Hughes and her colleagues developed a classification system for parental feeding styles: authoritative, authoritarian, and two permissive feeding styles (indulgent and neglectful) corresponding to general parenting styles (Hughes, Power, Fisher, Mueller, & Nicklas, 2005; Patrick, Nicklas, Hughes, & Morales, 2005). Recent studies of the link of feeding styles to child weight status suggest that the indulgent style is related to higher BMI among preschool (Hughes, Shewchuk, Baskin, Nicklas, & Qu, 2008) and elementary school (Hennessey et al., 2010) children, with the most recent findings replicating these findings among Hispanic preschool boys in Head Start (Hughes et al., 2011).
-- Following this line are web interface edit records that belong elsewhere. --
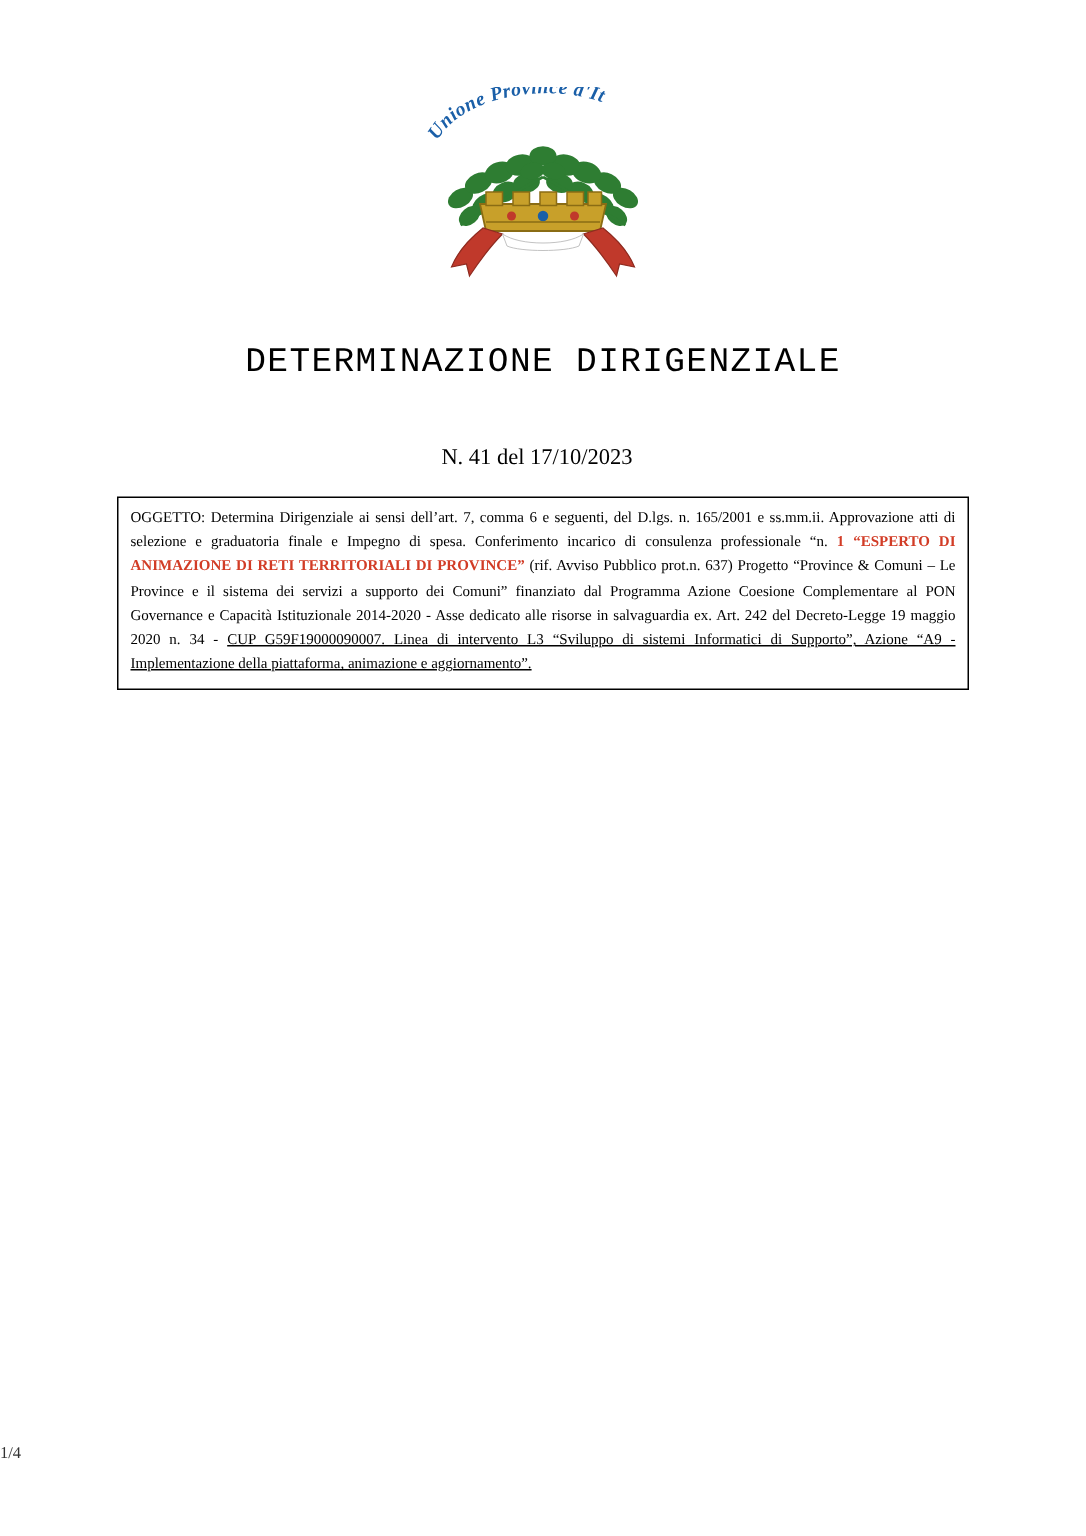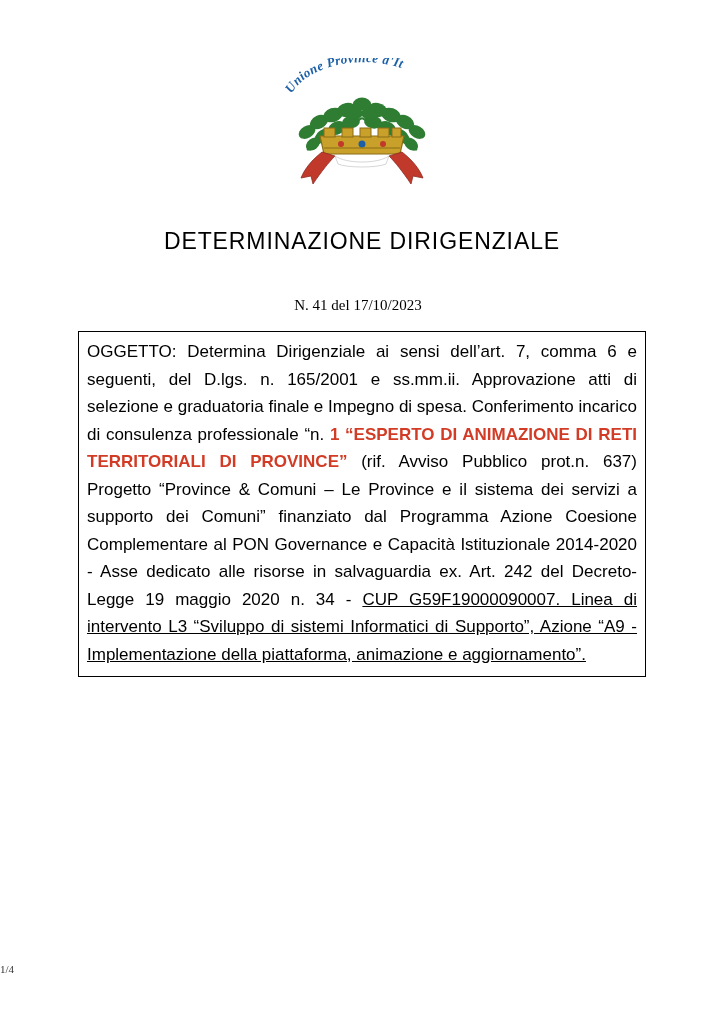"DETERMINAZIONE DIRIGENZIALE" .doc-title { font-family: Liberation Sans, sans-serif -> Liberation Mono, monospace }
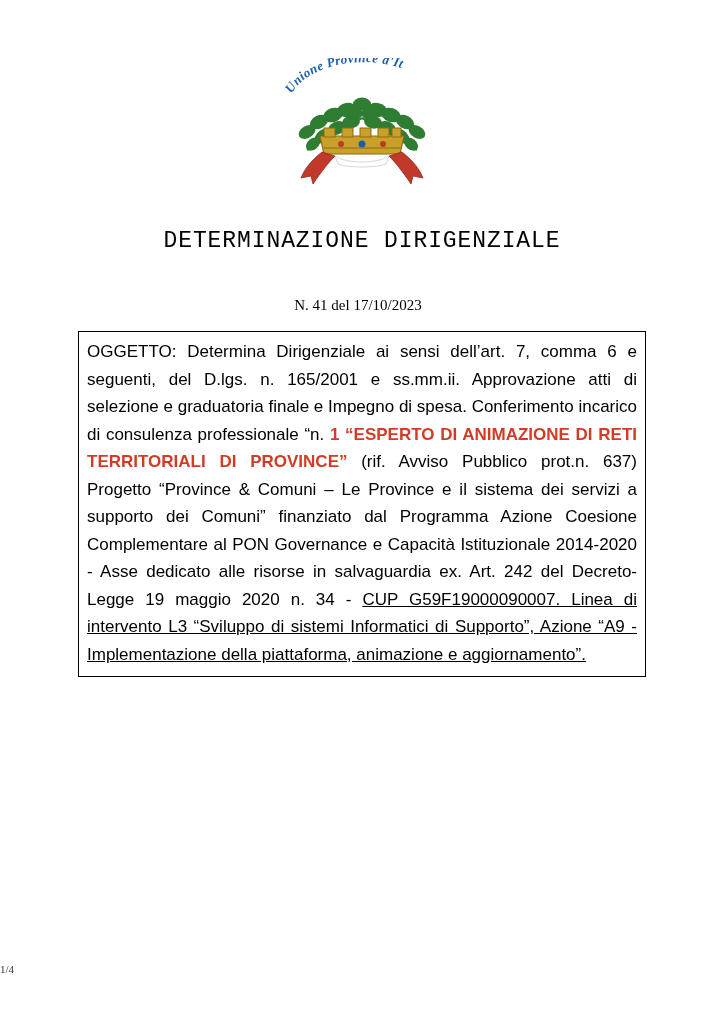"OGGETTO: Determina Dirigenziale ai sensi" .oggetto-text { font-family: Liberation Sans, sans-serif -> Liberation Serif, serif; font-size: 17px -> 10px }
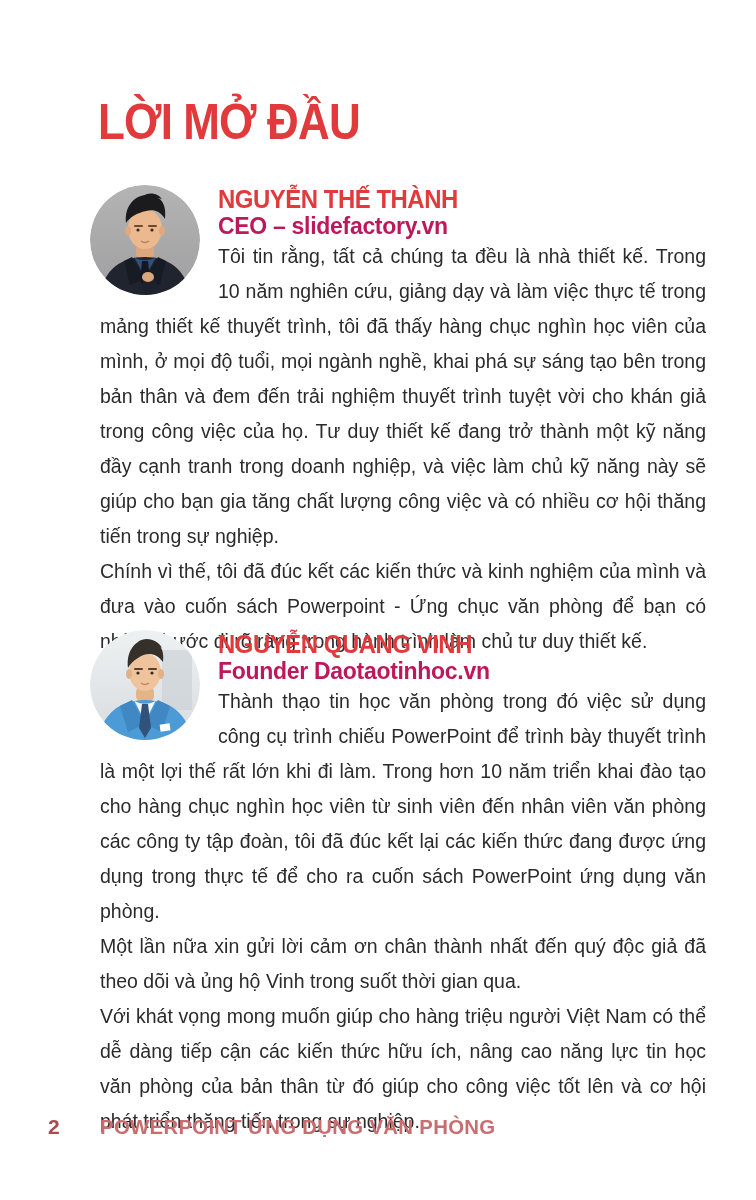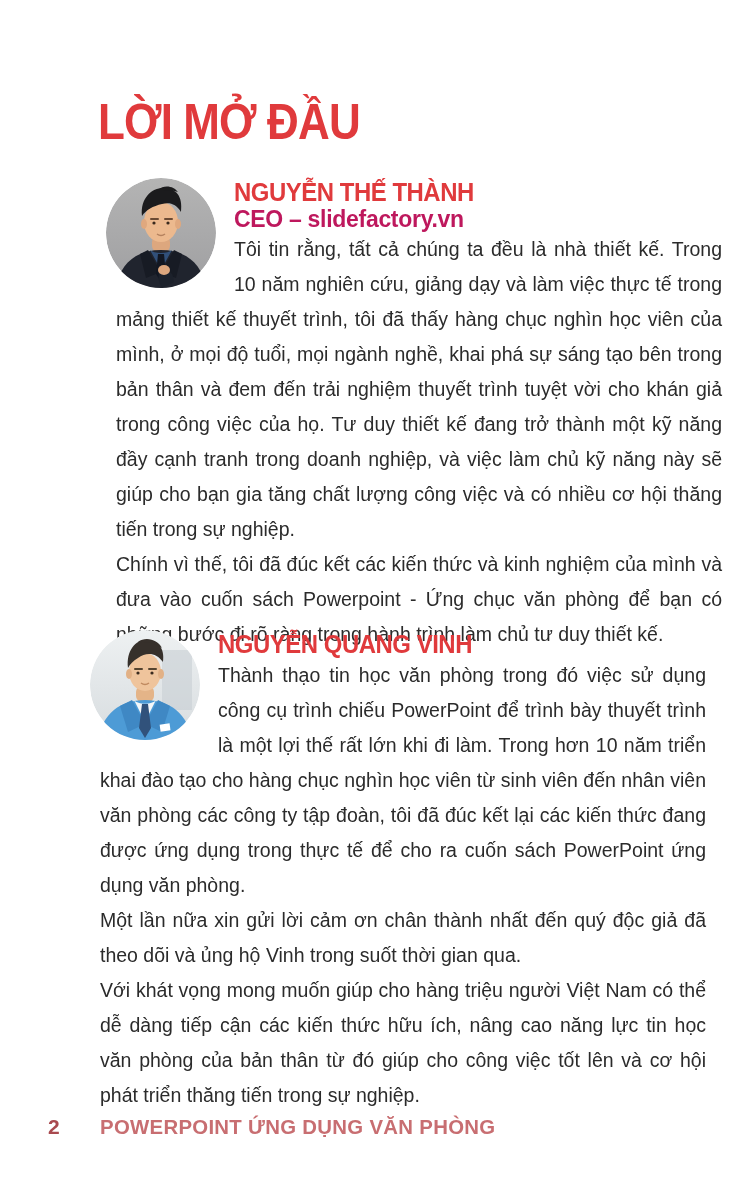"NGUYỄN THẾ THÀNH" .author-section.first { margin-left: 16px -> none; top: 178px -> 185px }
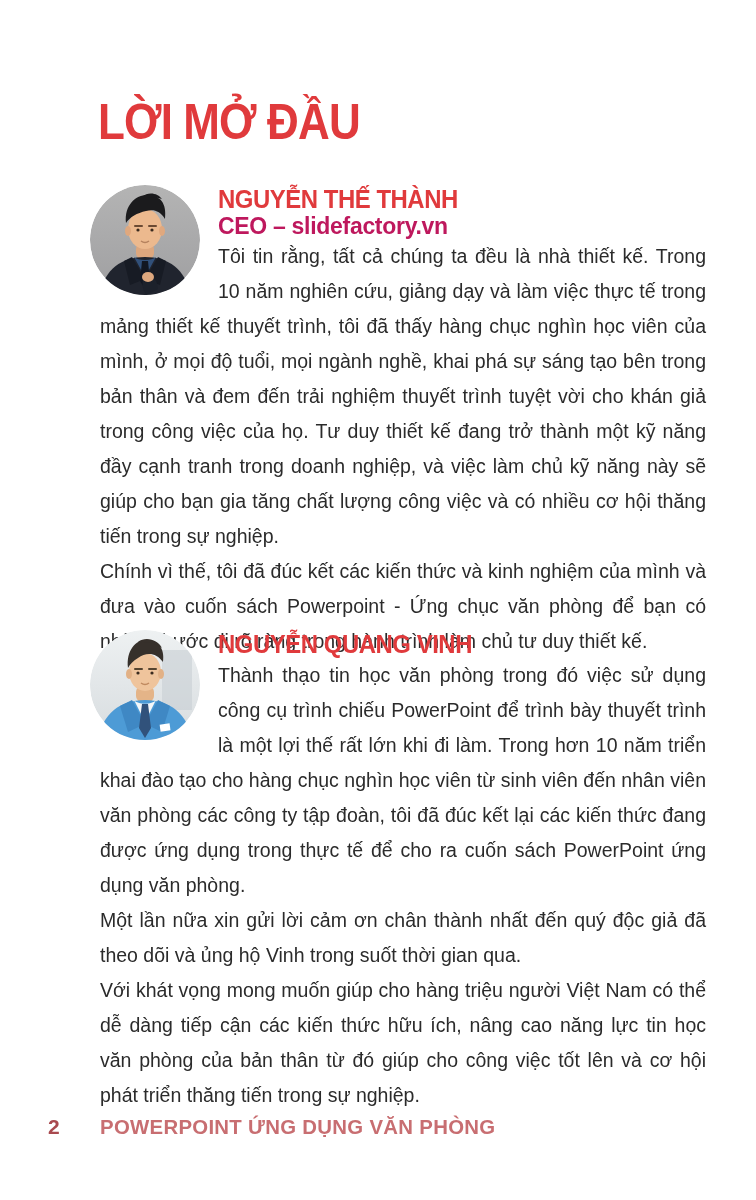"Founder Daotaotinhoc.vn" div.author-role { html: none -> <div>Founder Daotaotinhoc.vn</div> }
Feeding practices refer to a wide variety of parental behaviors at snack times or family meals, in purchasing foods, and in eating outside the home. As an illustration of the complexity of current findings we focus first on one feeding practice, restriction. In samples of U.S. preschool and elementary school children, findings on the links between the maternal feeding practice of restriction and children's weight status are varied. Francis, Hofer, and Birch (2001) reported that in a sample of 196 non-Hispanic 5-year old girls and their mothers (104 with BMI > 25), daughters' BMI was positively correlated with mothers' restriction. Similar results were reported by Musher-Eizenman, Lauzon-Guillan, Holub, Leporc, and Charles (2009) for the 59 U.S. mothers of 4 to 7 year old children in this study of both U.S. and French families and for the high-risk for obesity portion of the Infant Growth Study (Faith, Berkowitz, Stallings, Kern, Storey, & Stunkard, 2004). In contrast, no significant association between maternal restriction and child BMI, weight status, or total fat mass was reported in a study of 108 Mexican-American 5th grade children and their mothers (Matheson, Robinson, Varady, & Killen, 2006), in a study of 967 low-income preschool children (May et al., 2007), or in the low-risk-for-obesity portion of the sample of the Infant Growth Study (Faith et al., 2004). Similar to a recent study in the United Kingdom (Webber, Hill, Cooke, Carnell, & Wardle, 2010), a U.S. study that included children ranging in age from 7 to 17 found that parental concern about child weight mediated the link between children's BMI-Z scores and parental restriction with no direct link between parental restriction and child BMI-Z (Gray, Janicke, Wistedt, & Dumont-Driscoll, 2010). These two recent U.S. and U.K. studies suggest that restriction may be a response to concern about child weight status; however, additional research is needed to evaluate whether such a response is effective at preventing child overweight and obesity or promoting healthy child weight.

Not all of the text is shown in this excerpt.